::: Supplied data
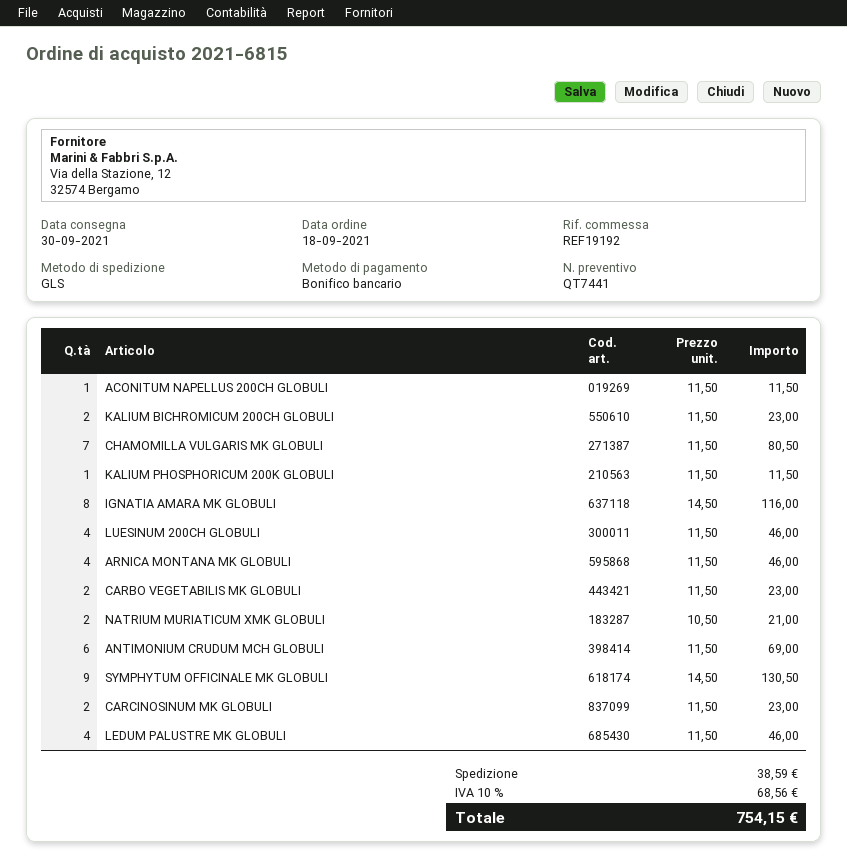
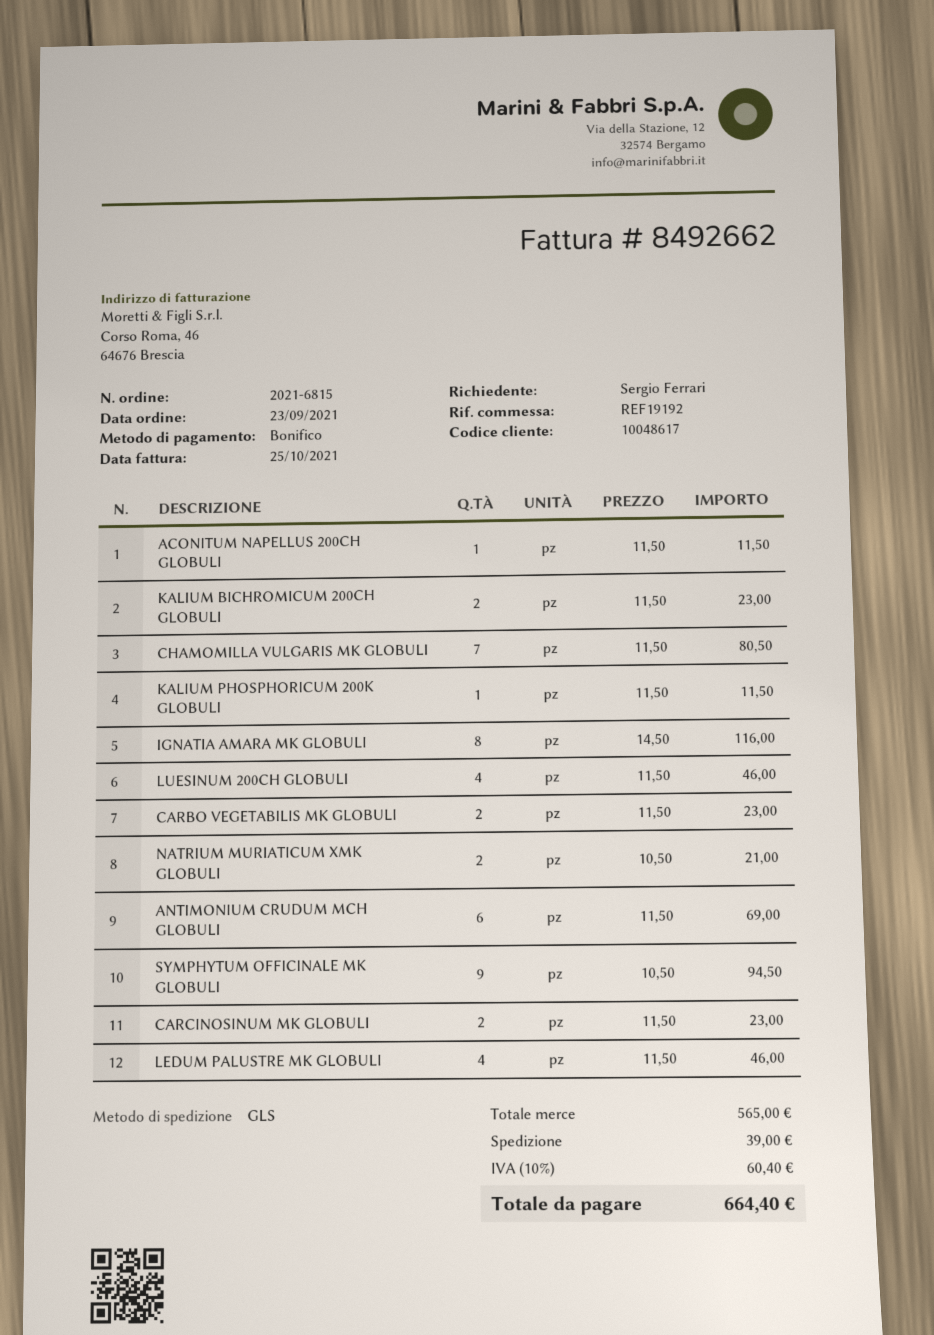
order date: 2021-09-18 -> 2021-09-23
ARNICA MONTANA MK GLOBULI: 4 x 11.50 = 46.00 -> none
SYMPHYTUM OFFICINALE MK GLOBULI: 9 x 14.50 = 130.50 -> 9 x 10.50 = 94.50
shipping: 38.59 -> 39.00
tax: 10% = 68.56 -> 10% = 60.40
total: 754.15 -> 664.40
::::::
Task instructions: Only an exact copy is wanted here: the line containing "SYMPHYTUM OFFICINALE MK" and every later line, up to and including the last line of the listing.

Output of the exercise:
SYMPHYTUM OFFICINALE MK GLOBULI: 9 x 14.50 = 130.50 -> 9 x 10.50 = 94.50
shipping: 38.59 -> 39.00
tax: 10% = 68.56 -> 10% = 60.40
total: 754.15 -> 664.40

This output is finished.